• [What needs to be done] Before doing anything else, copy the entries below exactly.

• [Data excerpts]

________

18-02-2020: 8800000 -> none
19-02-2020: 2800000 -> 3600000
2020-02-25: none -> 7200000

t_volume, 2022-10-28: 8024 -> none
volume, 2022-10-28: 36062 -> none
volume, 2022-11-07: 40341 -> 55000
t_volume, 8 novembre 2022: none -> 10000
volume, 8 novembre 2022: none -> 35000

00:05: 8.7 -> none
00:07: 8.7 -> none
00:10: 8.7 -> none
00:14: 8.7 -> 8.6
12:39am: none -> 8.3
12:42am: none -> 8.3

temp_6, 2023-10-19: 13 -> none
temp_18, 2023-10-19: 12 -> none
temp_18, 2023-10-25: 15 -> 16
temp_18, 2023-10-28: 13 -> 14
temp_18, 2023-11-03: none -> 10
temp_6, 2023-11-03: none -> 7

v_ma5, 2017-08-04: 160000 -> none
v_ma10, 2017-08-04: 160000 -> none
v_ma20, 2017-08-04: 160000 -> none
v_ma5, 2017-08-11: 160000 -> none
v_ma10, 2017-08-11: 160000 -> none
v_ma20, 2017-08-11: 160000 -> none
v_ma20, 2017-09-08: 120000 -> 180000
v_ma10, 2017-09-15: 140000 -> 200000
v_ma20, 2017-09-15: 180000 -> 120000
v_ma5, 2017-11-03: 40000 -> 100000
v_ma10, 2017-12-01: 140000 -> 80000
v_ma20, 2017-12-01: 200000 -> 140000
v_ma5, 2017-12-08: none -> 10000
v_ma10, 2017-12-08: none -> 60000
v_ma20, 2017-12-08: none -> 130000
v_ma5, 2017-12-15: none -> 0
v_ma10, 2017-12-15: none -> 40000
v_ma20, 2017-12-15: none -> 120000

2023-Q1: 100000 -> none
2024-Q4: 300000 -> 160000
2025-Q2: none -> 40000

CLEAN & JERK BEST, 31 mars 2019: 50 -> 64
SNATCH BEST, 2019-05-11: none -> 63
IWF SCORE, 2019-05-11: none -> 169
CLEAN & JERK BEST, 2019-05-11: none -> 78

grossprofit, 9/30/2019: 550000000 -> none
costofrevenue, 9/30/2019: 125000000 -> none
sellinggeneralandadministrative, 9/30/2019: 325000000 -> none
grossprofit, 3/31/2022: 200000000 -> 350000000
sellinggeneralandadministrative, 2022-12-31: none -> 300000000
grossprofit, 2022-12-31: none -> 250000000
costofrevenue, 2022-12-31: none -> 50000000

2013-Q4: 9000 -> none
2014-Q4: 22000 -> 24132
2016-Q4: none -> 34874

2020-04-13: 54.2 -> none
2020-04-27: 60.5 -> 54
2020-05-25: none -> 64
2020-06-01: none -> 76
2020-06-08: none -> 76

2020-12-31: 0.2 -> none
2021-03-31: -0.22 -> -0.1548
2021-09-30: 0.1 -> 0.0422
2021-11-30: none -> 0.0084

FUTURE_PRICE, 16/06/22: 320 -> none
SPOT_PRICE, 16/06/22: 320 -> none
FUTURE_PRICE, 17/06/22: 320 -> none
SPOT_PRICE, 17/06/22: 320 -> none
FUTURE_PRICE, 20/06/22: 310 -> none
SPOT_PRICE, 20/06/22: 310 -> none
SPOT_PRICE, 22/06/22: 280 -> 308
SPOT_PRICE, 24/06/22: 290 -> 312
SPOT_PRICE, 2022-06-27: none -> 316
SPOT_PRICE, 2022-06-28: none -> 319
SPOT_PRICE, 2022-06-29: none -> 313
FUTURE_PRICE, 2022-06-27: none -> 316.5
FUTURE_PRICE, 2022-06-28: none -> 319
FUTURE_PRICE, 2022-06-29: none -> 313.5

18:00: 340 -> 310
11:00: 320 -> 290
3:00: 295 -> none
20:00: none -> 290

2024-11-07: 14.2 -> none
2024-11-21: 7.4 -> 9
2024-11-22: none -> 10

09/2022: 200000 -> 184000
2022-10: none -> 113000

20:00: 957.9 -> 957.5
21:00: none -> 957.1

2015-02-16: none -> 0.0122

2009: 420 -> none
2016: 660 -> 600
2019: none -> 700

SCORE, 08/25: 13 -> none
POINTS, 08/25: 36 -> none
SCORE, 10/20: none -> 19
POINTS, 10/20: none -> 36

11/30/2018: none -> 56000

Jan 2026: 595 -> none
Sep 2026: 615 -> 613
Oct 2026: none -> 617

________

• [Solved exercise]
18-02-2020: 8800000 -> none
19-02-2020: 2800000 -> 3600000
2020-02-25: none -> 7200000

t_volume, 2022-10-28: 8024 -> none
volume, 2022-10-28: 36062 -> none
volume, 2022-11-07: 40341 -> 55000
t_volume, 8 novembre 2022: none -> 10000
volume, 8 novembre 2022: none -> 35000

00:05: 8.7 -> none
00:07: 8.7 -> none
00:10: 8.7 -> none
00:14: 8.7 -> 8.6
12:39am: none -> 8.3
12:42am: none -> 8.3

temp_6, 2023-10-19: 13 -> none
temp_18, 2023-10-19: 12 -> none
temp_18, 2023-10-25: 15 -> 16
temp_18, 2023-10-28: 13 -> 14
temp_18, 2023-11-03: none -> 10
temp_6, 2023-11-03: none -> 7

v_ma5, 2017-08-04: 160000 -> none
v_ma10, 2017-08-04: 160000 -> none
v_ma20, 2017-08-04: 160000 -> none
v_ma5, 2017-08-11: 160000 -> none
v_ma10, 2017-08-11: 160000 -> none
v_ma20, 2017-08-11: 160000 -> none
v_ma20, 2017-09-08: 120000 -> 180000
v_ma10, 2017-09-15: 140000 -> 200000
v_ma20, 2017-09-15: 180000 -> 120000
v_ma5, 2017-11-03: 40000 -> 100000
v_ma10, 2017-12-01: 140000 -> 80000
v_ma20, 2017-12-01: 200000 -> 140000
v_ma5, 2017-12-08: none -> 10000
v_ma10, 2017-12-08: none -> 60000
v_ma20, 2017-12-08: none -> 130000
v_ma5, 2017-12-15: none -> 0
v_ma10, 2017-12-15: none -> 40000
v_ma20, 2017-12-15: none -> 120000

2023-Q1: 100000 -> none
2024-Q4: 300000 -> 160000
2025-Q2: none -> 40000

CLEAN & JERK BEST, 31 mars 2019: 50 -> 64
SNATCH BEST, 2019-05-11: none -> 63
IWF SCORE, 2019-05-11: none -> 169
CLEAN & JERK BEST, 2019-05-11: none -> 78

grossprofit, 9/30/2019: 550000000 -> none
costofrevenue, 9/30/2019: 125000000 -> none
sellinggeneralandadministrative, 9/30/2019: 325000000 -> none
grossprofit, 3/31/2022: 200000000 -> 350000000
sellinggeneralandadministrative, 2022-12-31: none -> 300000000
grossprofit, 2022-12-31: none -> 250000000
costofrevenue, 2022-12-31: none -> 50000000

2013-Q4: 9000 -> none
2014-Q4: 22000 -> 24132
2016-Q4: none -> 34874

2020-04-13: 54.2 -> none
2020-04-27: 60.5 -> 54
2020-05-25: none -> 64
2020-06-01: none -> 76
2020-06-08: none -> 76

2020-12-31: 0.2 -> none
2021-03-31: -0.22 -> -0.1548
2021-09-30: 0.1 -> 0.0422
2021-11-30: none -> 0.0084

FUTURE_PRICE, 16/06/22: 320 -> none
SPOT_PRICE, 16/06/22: 320 -> none
FUTURE_PRICE, 17/06/22: 320 -> none
SPOT_PRICE, 17/06/22: 320 -> none
FUTURE_PRICE, 20/06/22: 310 -> none
SPOT_PRICE, 20/06/22: 310 -> none
SPOT_PRICE, 22/06/22: 280 -> 308
SPOT_PRICE, 24/06/22: 290 -> 312
SPOT_PRICE, 2022-06-27: none -> 316
SPOT_PRICE, 2022-06-28: none -> 319
SPOT_PRICE, 2022-06-29: none -> 313
FUTURE_PRICE, 2022-06-27: none -> 316.5
FUTURE_PRICE, 2022-06-28: none -> 319
FUTURE_PRICE, 2022-06-29: none -> 313.5

18:00: 340 -> 310
11:00: 320 -> 290
3:00: 295 -> none
20:00: none -> 290

2024-11-07: 14.2 -> none
2024-11-21: 7.4 -> 9
2024-11-22: none -> 10

09/2022: 200000 -> 184000
2022-10: none -> 113000

20:00: 957.9 -> 957.5
21:00: none -> 957.1

2015-02-16: none -> 0.0122

2009: 420 -> none
2016: 660 -> 600
2019: none -> 700

SCORE, 08/25: 13 -> none
POINTS, 08/25: 36 -> none
SCORE, 10/20: none -> 19
POINTS, 10/20: none -> 36

11/30/2018: none -> 56000

Jan 2026: 595 -> none
Sep 2026: 615 -> 613
Oct 2026: none -> 617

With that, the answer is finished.